Supplied records START
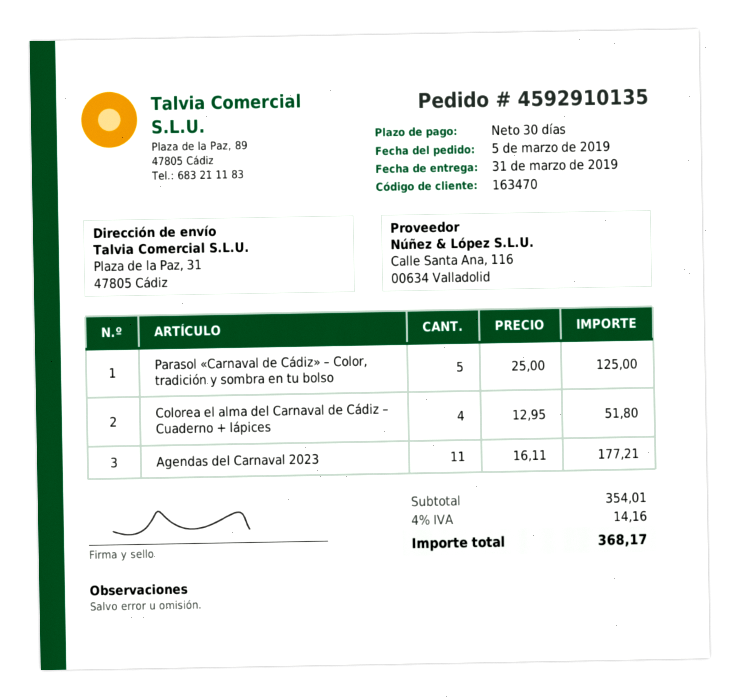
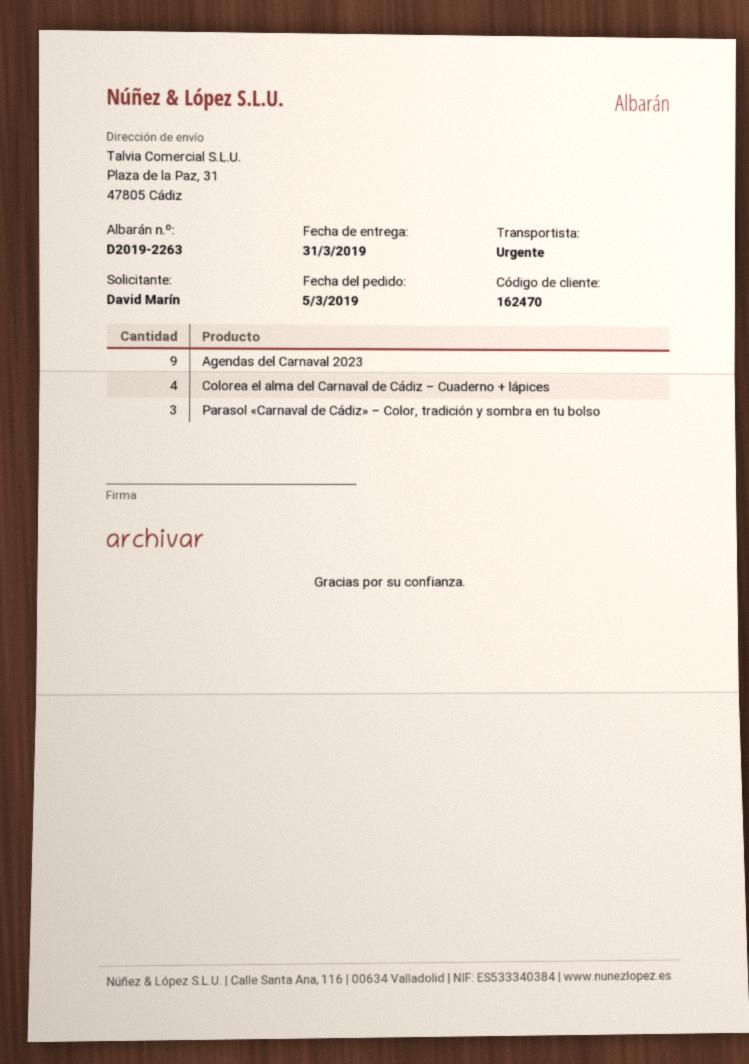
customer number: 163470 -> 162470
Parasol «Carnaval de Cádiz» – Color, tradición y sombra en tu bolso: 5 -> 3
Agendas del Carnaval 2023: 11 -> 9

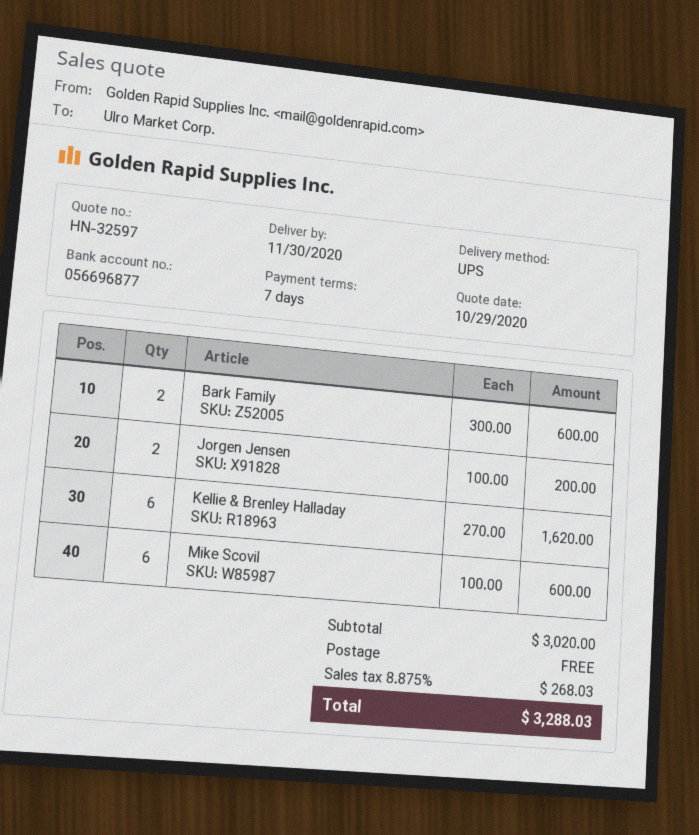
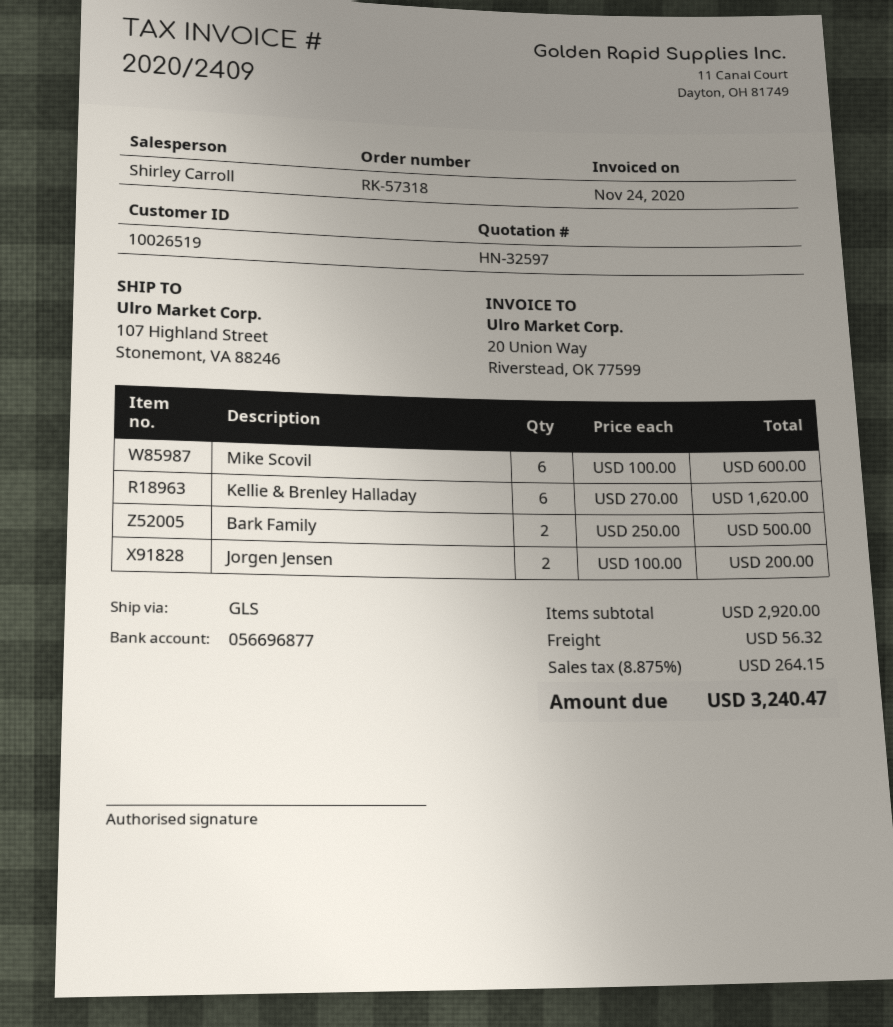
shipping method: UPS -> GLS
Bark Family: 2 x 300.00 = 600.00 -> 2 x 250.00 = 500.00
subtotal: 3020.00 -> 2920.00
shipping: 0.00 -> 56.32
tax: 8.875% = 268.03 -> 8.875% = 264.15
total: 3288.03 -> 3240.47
Supplied records END
All lines from the one containing "Agendas del Carnaval 2023: 11 -> 9" through the end of the data are to be restated exactly, with nothing else and without the pictures.

#### [Response box]
Agendas del Carnaval 2023: 11 -> 9

shipping method: UPS -> GLS
Bark Family: 2 x 300.00 = 600.00 -> 2 x 250.00 = 500.00
subtotal: 3020.00 -> 2920.00
shipping: 0.00 -> 56.32
tax: 8.875% = 268.03 -> 8.875% = 264.15
total: 3288.03 -> 3240.47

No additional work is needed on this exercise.